Andrew Sullivan points to other commentary that argues doctors in the US are overpaid. Doctors in the US insist on being paid high incomes, which restricts access to a large percentage of Americans.
. . . if Medicare expanded, “no doctor could hope for anything approaching the income he or she deserves (and that will make future doctors want to practice) if 100% of their patients yielded anything close to the low rates Medicare pays.” It’s true that many American doctors do believe that they would be crushed if they were paid only Medicare rates. They insist they’re hard-pressed as it is, barely getting by, and practically treat these Medicare cases as acts of charity. There’s no way they could swallow those reimbursement rates without the whole system collapsing.

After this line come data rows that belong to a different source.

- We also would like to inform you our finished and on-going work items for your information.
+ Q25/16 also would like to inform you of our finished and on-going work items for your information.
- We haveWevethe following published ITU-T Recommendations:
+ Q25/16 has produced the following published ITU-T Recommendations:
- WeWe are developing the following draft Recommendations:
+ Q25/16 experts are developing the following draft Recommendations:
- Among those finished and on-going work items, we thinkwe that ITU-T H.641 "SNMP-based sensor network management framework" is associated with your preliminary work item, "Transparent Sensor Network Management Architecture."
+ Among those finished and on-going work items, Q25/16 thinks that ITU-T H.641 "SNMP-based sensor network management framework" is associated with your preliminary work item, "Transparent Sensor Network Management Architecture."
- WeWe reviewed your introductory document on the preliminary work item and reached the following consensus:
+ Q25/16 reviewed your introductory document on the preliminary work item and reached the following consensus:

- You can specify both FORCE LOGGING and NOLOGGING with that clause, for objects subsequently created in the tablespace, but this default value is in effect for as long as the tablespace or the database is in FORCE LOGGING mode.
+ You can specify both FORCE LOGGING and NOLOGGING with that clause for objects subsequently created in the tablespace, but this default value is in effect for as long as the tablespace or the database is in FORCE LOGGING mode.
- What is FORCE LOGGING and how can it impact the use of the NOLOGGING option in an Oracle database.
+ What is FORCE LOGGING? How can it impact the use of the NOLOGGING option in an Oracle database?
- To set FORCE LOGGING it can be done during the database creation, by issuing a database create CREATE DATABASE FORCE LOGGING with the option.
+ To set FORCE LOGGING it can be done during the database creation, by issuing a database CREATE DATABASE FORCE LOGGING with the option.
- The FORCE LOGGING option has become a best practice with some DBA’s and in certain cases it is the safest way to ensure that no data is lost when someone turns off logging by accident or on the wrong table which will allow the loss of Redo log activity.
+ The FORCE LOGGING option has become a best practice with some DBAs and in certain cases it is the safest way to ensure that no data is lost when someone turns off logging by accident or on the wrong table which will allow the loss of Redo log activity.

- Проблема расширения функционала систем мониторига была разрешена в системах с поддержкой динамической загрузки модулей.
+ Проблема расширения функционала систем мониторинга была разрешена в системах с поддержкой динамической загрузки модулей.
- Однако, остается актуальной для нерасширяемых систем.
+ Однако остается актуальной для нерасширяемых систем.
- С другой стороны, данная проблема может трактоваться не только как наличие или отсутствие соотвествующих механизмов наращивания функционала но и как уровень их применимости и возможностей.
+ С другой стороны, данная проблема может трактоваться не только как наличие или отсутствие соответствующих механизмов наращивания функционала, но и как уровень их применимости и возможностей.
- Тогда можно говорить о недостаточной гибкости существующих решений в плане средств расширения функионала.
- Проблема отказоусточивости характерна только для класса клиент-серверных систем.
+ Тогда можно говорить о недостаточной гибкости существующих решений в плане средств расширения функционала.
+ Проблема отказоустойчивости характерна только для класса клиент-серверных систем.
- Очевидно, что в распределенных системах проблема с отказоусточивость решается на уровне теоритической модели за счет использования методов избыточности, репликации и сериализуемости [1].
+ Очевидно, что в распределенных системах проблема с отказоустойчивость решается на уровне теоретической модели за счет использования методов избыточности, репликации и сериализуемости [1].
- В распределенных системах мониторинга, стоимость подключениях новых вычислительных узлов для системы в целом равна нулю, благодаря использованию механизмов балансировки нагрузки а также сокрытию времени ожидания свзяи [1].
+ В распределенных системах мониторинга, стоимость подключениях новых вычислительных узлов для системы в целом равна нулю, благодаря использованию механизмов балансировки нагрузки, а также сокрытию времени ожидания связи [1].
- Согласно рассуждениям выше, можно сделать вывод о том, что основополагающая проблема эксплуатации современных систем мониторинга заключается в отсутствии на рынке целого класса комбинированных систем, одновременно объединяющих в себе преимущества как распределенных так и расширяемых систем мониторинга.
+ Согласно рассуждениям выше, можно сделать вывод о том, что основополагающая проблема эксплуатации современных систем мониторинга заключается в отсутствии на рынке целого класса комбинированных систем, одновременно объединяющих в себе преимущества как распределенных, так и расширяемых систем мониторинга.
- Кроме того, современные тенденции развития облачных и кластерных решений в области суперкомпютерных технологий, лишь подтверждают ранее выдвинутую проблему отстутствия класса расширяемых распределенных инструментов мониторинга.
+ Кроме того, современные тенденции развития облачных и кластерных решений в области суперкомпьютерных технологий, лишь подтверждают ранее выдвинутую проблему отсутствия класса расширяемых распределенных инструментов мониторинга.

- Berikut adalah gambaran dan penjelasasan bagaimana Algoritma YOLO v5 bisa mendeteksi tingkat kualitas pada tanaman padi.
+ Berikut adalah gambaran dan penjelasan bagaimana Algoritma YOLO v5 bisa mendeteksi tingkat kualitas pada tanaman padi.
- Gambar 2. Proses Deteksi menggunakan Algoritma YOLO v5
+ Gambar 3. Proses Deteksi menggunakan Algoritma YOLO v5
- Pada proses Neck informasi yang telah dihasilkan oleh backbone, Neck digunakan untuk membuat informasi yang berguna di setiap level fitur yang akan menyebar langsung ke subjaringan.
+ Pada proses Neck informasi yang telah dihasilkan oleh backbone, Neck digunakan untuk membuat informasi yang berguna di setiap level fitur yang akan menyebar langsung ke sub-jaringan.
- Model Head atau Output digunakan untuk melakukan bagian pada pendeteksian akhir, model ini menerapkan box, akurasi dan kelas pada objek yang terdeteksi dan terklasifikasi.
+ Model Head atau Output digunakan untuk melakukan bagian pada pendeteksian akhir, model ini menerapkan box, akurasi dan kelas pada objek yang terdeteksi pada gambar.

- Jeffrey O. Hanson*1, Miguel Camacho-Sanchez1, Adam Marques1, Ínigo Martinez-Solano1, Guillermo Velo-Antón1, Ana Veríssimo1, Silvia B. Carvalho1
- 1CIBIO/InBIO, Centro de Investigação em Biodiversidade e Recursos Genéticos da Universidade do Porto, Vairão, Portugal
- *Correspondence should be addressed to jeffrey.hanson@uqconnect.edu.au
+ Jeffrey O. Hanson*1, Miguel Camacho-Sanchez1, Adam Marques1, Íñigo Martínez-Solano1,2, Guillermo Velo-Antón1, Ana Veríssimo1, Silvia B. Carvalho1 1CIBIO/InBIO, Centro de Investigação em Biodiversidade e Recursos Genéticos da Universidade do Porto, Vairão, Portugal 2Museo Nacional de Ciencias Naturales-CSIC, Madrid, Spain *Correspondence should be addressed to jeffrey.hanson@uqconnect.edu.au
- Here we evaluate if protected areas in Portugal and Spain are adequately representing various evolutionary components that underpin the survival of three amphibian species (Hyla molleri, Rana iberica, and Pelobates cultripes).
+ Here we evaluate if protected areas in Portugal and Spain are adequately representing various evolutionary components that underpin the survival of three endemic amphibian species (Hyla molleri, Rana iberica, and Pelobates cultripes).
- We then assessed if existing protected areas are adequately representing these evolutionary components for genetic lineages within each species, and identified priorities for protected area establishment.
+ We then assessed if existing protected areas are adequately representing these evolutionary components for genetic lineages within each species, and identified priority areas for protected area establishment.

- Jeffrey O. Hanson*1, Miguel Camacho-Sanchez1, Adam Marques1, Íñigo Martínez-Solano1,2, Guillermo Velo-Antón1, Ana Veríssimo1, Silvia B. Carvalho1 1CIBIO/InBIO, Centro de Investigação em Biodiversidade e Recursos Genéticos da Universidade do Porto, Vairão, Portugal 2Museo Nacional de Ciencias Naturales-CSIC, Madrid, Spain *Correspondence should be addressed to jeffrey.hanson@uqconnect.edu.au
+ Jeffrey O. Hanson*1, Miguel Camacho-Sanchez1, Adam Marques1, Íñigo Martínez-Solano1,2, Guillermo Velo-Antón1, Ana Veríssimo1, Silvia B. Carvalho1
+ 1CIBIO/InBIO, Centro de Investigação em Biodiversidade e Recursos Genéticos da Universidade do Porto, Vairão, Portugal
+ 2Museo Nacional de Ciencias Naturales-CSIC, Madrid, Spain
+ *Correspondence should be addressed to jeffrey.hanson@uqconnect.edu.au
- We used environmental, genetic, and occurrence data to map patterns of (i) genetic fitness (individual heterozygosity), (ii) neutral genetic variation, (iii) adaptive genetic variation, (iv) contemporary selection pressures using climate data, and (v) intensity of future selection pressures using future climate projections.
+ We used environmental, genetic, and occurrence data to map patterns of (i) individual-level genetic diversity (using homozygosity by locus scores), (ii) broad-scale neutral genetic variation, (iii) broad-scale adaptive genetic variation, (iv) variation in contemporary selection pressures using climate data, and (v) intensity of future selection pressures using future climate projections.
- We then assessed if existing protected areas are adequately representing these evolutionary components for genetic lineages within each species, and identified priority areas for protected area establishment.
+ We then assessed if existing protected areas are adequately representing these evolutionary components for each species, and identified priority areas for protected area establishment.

But that’s not remotely true. The last time the OECD looked at this (PDF), they found that, adjusted for local purchasing power, America has the highest-paid general practitioners in the world. And our specialists make more than specialists in every other country except the Netherlands. What’s even more striking, as the Washington Post’s Sarah Kliff observed last week, these highly paid doctors don’t buy us more doctors’ visits. Canada has about 25 percent more doctors’ consultations per capita than we do, and the average rich country has 50 percent more. This doctor compensation gap is hardly the only issue in overpriced American health care—overpriced medical equipment, pharmaceuticals, prescription drugs, and administrative overhead are all problems—but it’s a huge deal.
Doctors aren’t as politically attractive a target as insurance companies, hospital administrators, or big pharma, but there’s no rational basis for leaving their interests unscathed when tackling unduly expensive medicine.